Ван Гог жил и умер в XIX столетии, хотя по годам он мог бы дожить не только до первой, но даже — странно подумать! — до второй мировой войны. Как развивалось бы тогда его искусство, гадать трудно, но кажется несомненным, что оно бы сильно изменилось, если бы осталось верным своей главной сверхзадаче. Ван Гог, думая об искусстве для народа и о народе, представлял себе крестьян Нюэнена, угольщиков Боринажа, людей в деревянных башмаках, людей, «ничего не знающих об искусстве». Моделью искусства, которое могло бы найти к ним доступ, ему мыслились старинные гравюры, лубки, которые он хотел поднять до высот художественности, видя пример тому в японских гравюрах.

В наши дни голландские фермеры мало похожи на «едоков картофеля»; деревянные башмаки сабо — сохраняются только как сувениры для туристов. В сегодняшней Голландии Ван Гог увидел бы чистые, нарядные, комфортабельные фермы, но зато увидел бы и угрюмо слоняющихся молодых людей, презирающих и комфорт и труд. Он увидел бы разрушенный Роттердам — трагедию, о которой напоминает исступленная скульптура Цадкина на площади этого города. Он прочитал бы дневник Анны Франк. В стране своей мечты, в Японии, он увидел бы памятник жертвам

Хиросимы. Он увидел бы, что человечество пользуется возросшими материальными благами, но его скорби не уменьшились, а тревоги умножились.

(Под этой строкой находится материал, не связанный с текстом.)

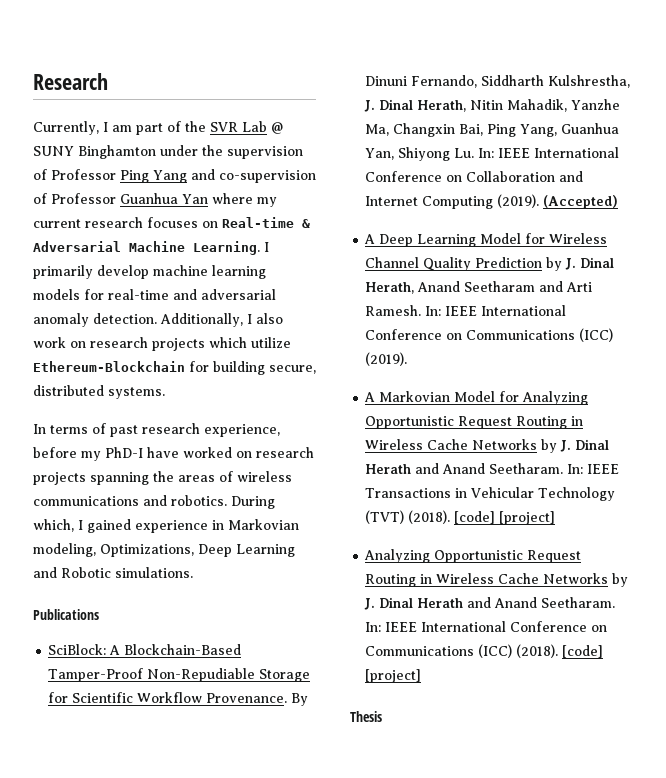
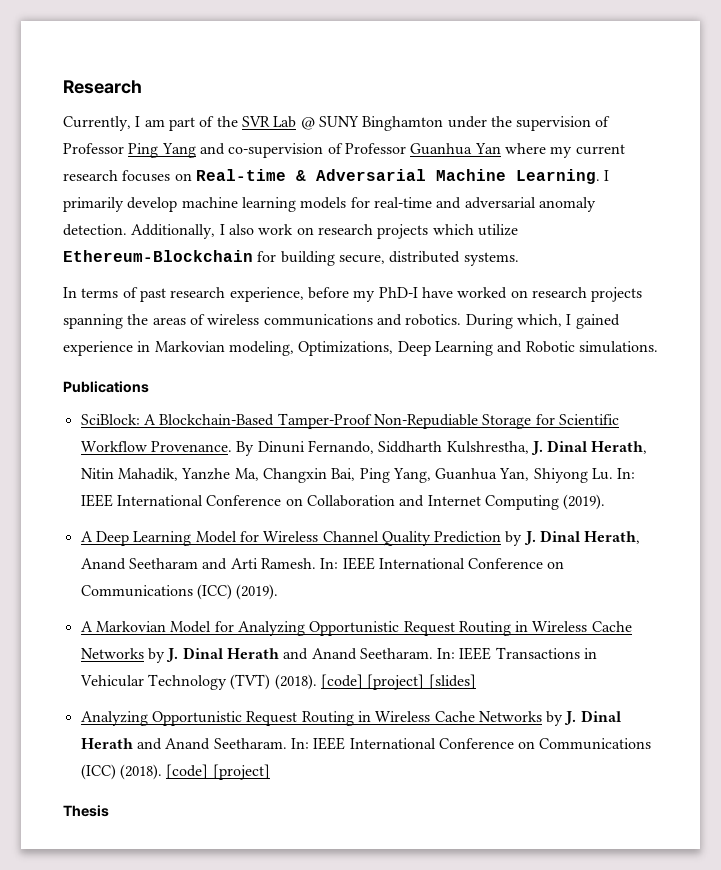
- (Accepted)
- In: IEEE Transactions in Vehicular Technology (TVT) (2018). [code] [project]
+ In: IEEE Transactions in Vehicular Technology (TVT) (2018). [code] [project] [slides]

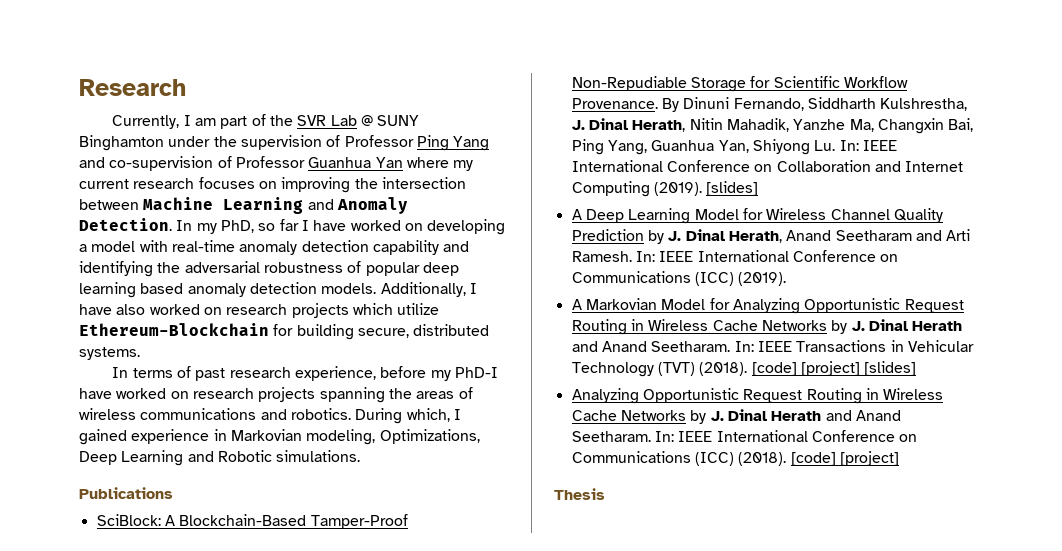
- Currently, I am part of the SVR Lab @ SUNY Binghamton under the supervision of Professor Ping Yang and co-supervision of Professor Guanhua Yan where my current research focuses on Real-time & Adversarial Machine Learning. I primarily develop machine learning models for real-time and adversarial anomaly detection. Additionally, I also work on research projects which utilize Ethereum-Blockchain for building secure, distributed systems.
+ Currently, I am part of the SVR Lab @ SUNY Binghamton under the supervision of Professor Ping Yang and co-supervision of Professor Guanhua Yan where my current research focuses on improving the intersection between Machine Learning and Anomaly Detection. In my PhD, so far I have worked on developing a model with real-time anomaly detection capability and identifying the adversarial robustness of popular deep learning based anomaly detection models. Additionally, I have also worked on research projects which utilize Ethereum-Blockchain for building secure, distributed systems.
- By Dinuni Fernando, Siddharth Kulshrestha, J. Dinal Herath, Nitin Mahadik, Yanzhe Ma, Changxin Bai, Ping Yang, Guanhua Yan, Shiyong Lu. In: IEEE International Conference on Collaboration and Internet Computing (2019).
+ By Dinuni Fernando, Siddharth Kulshrestha, J. Dinal Herath, Nitin Mahadik, Yanzhe Ma, Changxin Bai, Ping Yang, Guanhua Yan, Shiyong Lu. In: IEEE International Conference on Collaboration and Internet Computing (2019). [slides]

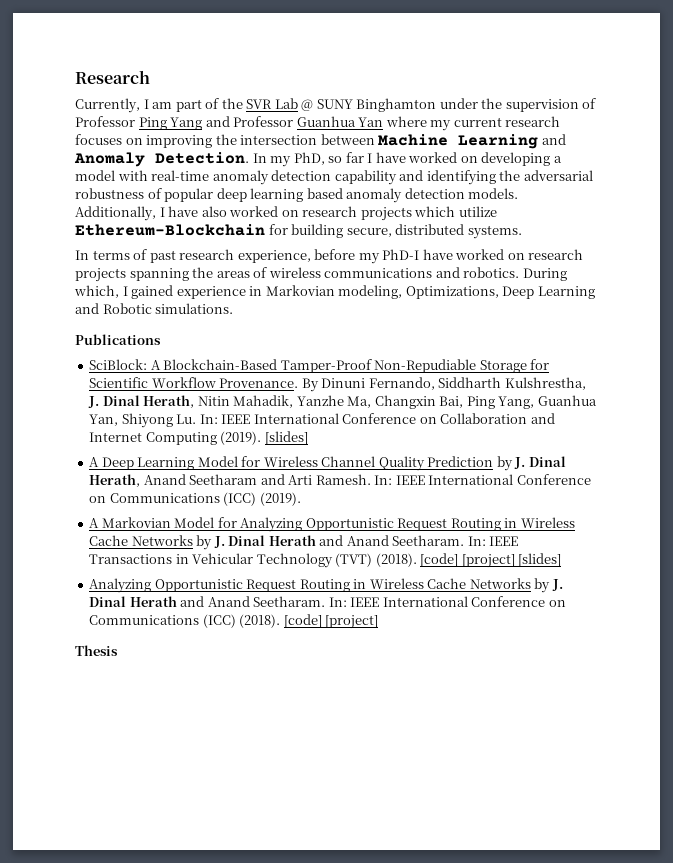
- Currently, I am part of the SVR Lab @ SUNY Binghamton under the supervision of Professor Ping Yang and co-supervision of Professor Guanhua Yan where my current research focuses on improving the intersection between Machine Learning and Anomaly Detection.
+ Currently, I am part of the SVR Lab @ SUNY Binghamton under the supervision of Professor Ping Yang and Professor Guanhua Yan where my current research focuses on improving the intersection between Machine Learning and Anomaly Detection.

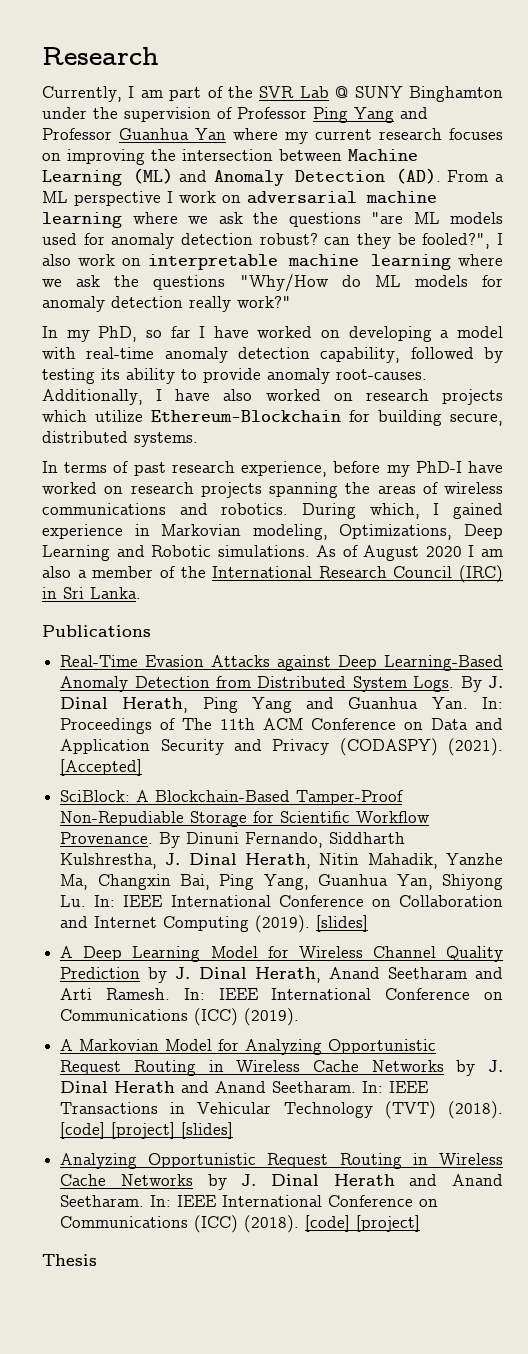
- Currently, I am part of the SVR Lab @ SUNY Binghamton under the supervision of Professor Ping Yang and Professor Guanhua Yan where my current research focuses on improving the intersection between Machine Learning and Anomaly Detection. In my PhD, so far I have worked on developing a model with real-time anomaly detection capability and identifying the adversarial robustness of popular deep learning based anomaly detection models.
+ Currently, I am part of the SVR Lab @ SUNY Binghamton under the supervision of Professor Ping Yang and Professor Guanhua Yan where my current research focuses on improving the intersection between Machine Learning (ML) and Anomaly Detection (AD). From a ML perspective I work on adversarial machine learning where we ask the questions "are ML models used for anomaly detection robust? can they be fooled?", I also work on interpretable machine learning where we ask the questions "Why/How do ML models for anomaly detection really work?"
+ In my PhD, so far I have worked on developing a model with real-time anomaly detection capability, followed by testing its ability to provide anomaly root-causes.
- During which, I gained experience in Markovian modeling, Optimizations, Deep Learning and Robotic simulations.
+ During which, I gained experience in Markovian modeling, Optimizations, Deep Learning and Robotic simulations. As of August 2020 I am also a member of the International Research Council (IRC) in Sri Lanka.
  Publications
+ Real-Time Evasion Attacks against Deep Learning-Based Anomaly Detection from Distributed System Logs. By J. Dinal Herath, Ping Yang and Guanhua Yan. In: Proceedings of The 11th ACM Conference on Data and Application Security and Privacy (CODASPY) (2021). [Accepted]

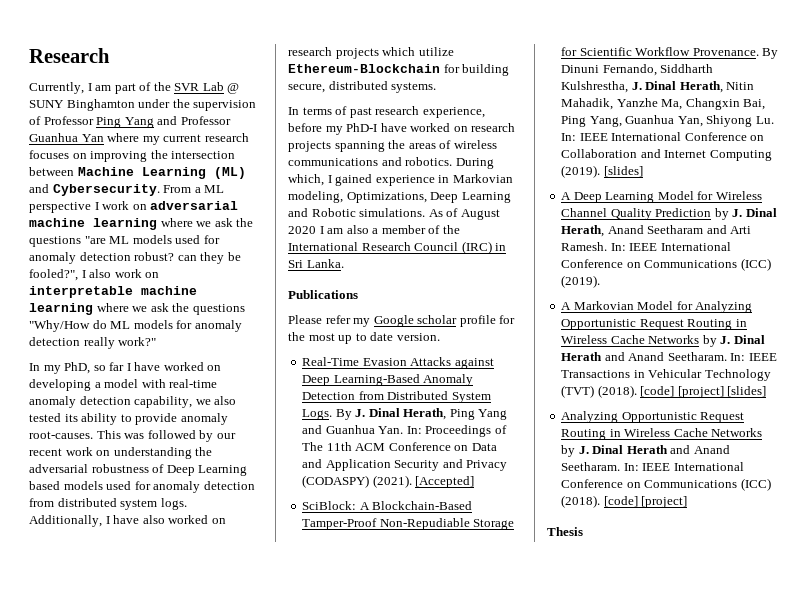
- Currently, I am part of the SVR Lab @ SUNY Binghamton under the supervision of Professor Ping Yang and Professor Guanhua Yan where my current research focuses on improving the intersection between Machine Learning (ML) and Anomaly Detection (AD). From a ML perspective I work on adversarial machine learning where we ask the questions "are ML models used for anomaly detection robust? can they be fooled?", I also work on interpretable machine learning where we ask the questions "Why/How do ML models for anomaly detection really work?"
+ Currently, I am part of the SVR Lab @ SUNY Binghamton under the supervision of Professor Ping Yang and Professor Guanhua Yan where my current research focuses on improving the intersection between Machine Learning (ML) and Cybersecurity. From a ML perspective I work on adversarial machine learning where we ask the questions "are ML models used for anomaly detection robust? can they be fooled?", I also work on interpretable machine learning where we ask the questions "Why/How do ML models for anomaly detection really work?"
- In my PhD, so far I have worked on developing a model with real-time anomaly detection capability, followed by testing its ability to provide anomaly root-causes.
+ In my PhD, so far I have worked on developing a model with real-time anomaly detection capability, we also tested its ability to provide anomaly root-causes.
+ This was followed by our recent work on understanding the adversarial robustness of Deep Learning based models used for anomaly detection from distributed system logs.
+ Please refer my Google scholar profile for the most up to date version.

Все слои общества оказались так или иначе затронуты и тем и другим — и ростом среднего уровня жизни, и ростом тотальных тревог и угроз. И это отчасти нарушило непроницаемость стены между «цивилизованными» и «низшими», которую в свое время так остро чувствовал Толстой, так остро чувствовал и Ван Гог. Вездесущее радио, телевидение, кино, пресса способствуют выравниванию форм быта.

Удельный вес «средних» слоев общества возрастает, они впитывают в себя и значительную часть «низших», и значительную часть художественной интеллигенции, которая на рубеже веков чувствовала себя изолированной. Теперь положение изменилось и в социальном бытии художников. Не то чтобы «массы» стали высокоинтеллигентными, нет, но сказать, что они «ничего не знают об искусстве», уже нельзя — искусство доходит к ним хотя бы в своих «массовых» усередненных формах, они привыкли к нему, привыкли и к его трансформациям. Ситуация «гонимого новатора» почти утратила актуальность.

Теперь Ван Гог, окажись он среди обывателей города Арля, наверно, убедился бы, что они уже не так боятся нового и непривычного, — они больше боятся отстать от нового, и ничто экстравагантное их не поражает: живопись Ван Гога, скорее всего, показалась бы им чересчур старомодной. Сегодняшнему искусству угрожает не столько отверженность, сколько собственное вырождение с помощью услужливой рекламы и моды.

Но заветы Ван Гога своеобразно воскресают всякий раз и везде, когда подъем народного самосознания вызывает к жизни человечное и патетическое искусство: будь это «Герника» Пикассо, или итальянский неореализм, выросший из сопротивления фашизму, или суровая монументальная живопись Мексики.

Загрузка...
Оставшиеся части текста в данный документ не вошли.